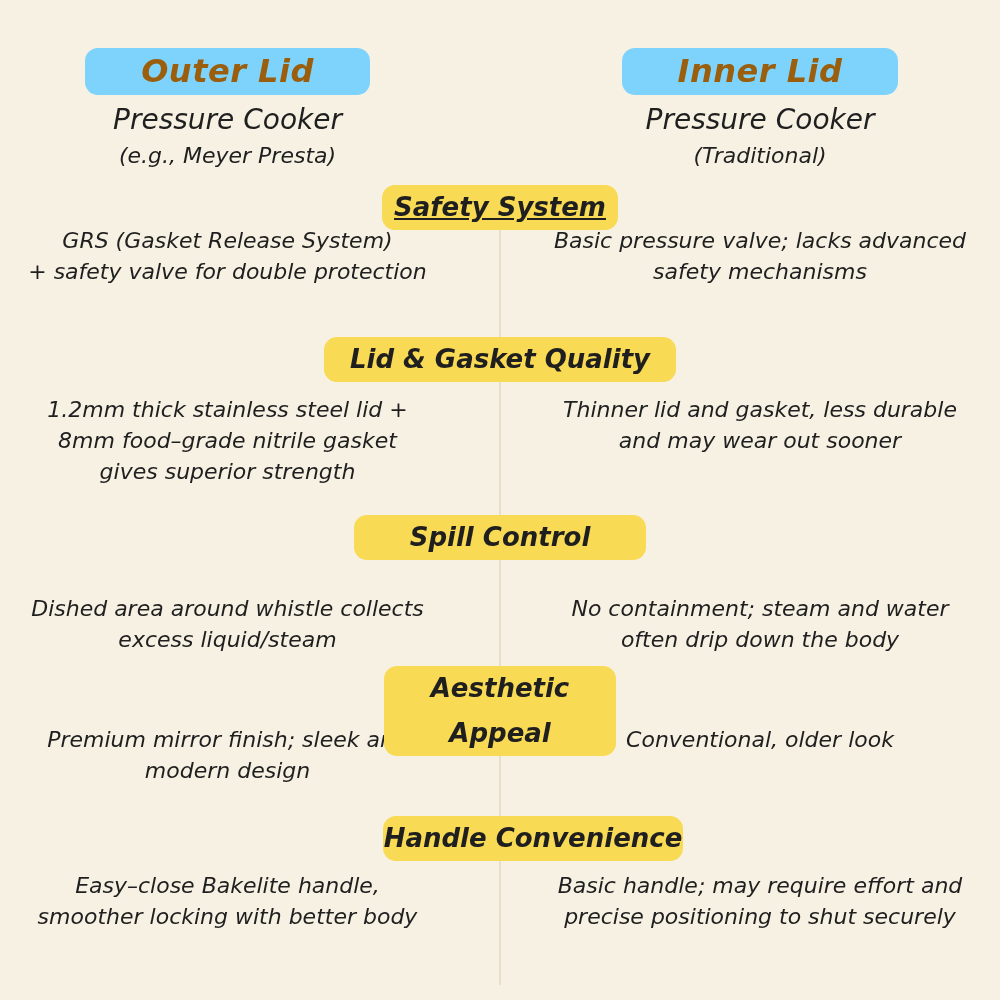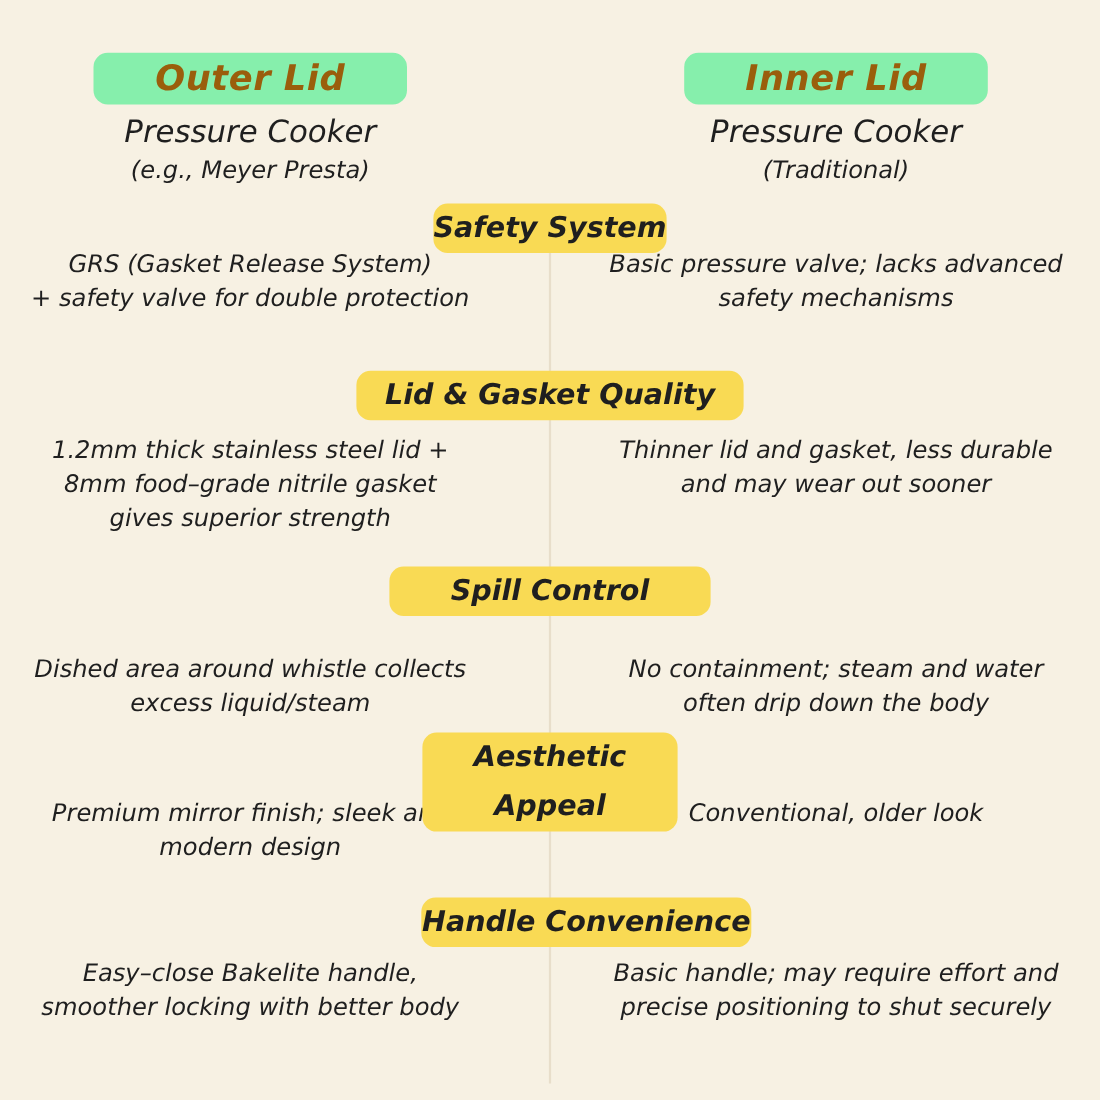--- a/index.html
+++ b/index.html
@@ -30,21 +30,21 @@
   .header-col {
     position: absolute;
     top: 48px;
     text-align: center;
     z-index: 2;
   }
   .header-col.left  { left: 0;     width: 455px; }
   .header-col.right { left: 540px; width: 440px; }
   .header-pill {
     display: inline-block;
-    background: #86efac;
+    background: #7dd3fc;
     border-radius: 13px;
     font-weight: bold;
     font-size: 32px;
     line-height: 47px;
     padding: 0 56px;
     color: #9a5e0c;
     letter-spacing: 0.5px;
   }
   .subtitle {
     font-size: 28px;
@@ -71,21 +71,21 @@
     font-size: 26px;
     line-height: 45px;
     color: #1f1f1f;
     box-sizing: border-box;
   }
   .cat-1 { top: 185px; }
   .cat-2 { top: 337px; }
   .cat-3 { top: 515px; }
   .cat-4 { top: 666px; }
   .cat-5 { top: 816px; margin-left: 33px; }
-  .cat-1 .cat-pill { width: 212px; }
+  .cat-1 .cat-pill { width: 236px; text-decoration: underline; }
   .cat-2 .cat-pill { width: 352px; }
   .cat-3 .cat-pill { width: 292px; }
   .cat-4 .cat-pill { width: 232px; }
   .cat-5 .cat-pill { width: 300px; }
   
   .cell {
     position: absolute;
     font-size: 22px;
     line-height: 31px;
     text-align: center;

──────

Report the number of lines, in the entries above, that contain the word "left", without any other text.

■ Answer to the exercise ■
3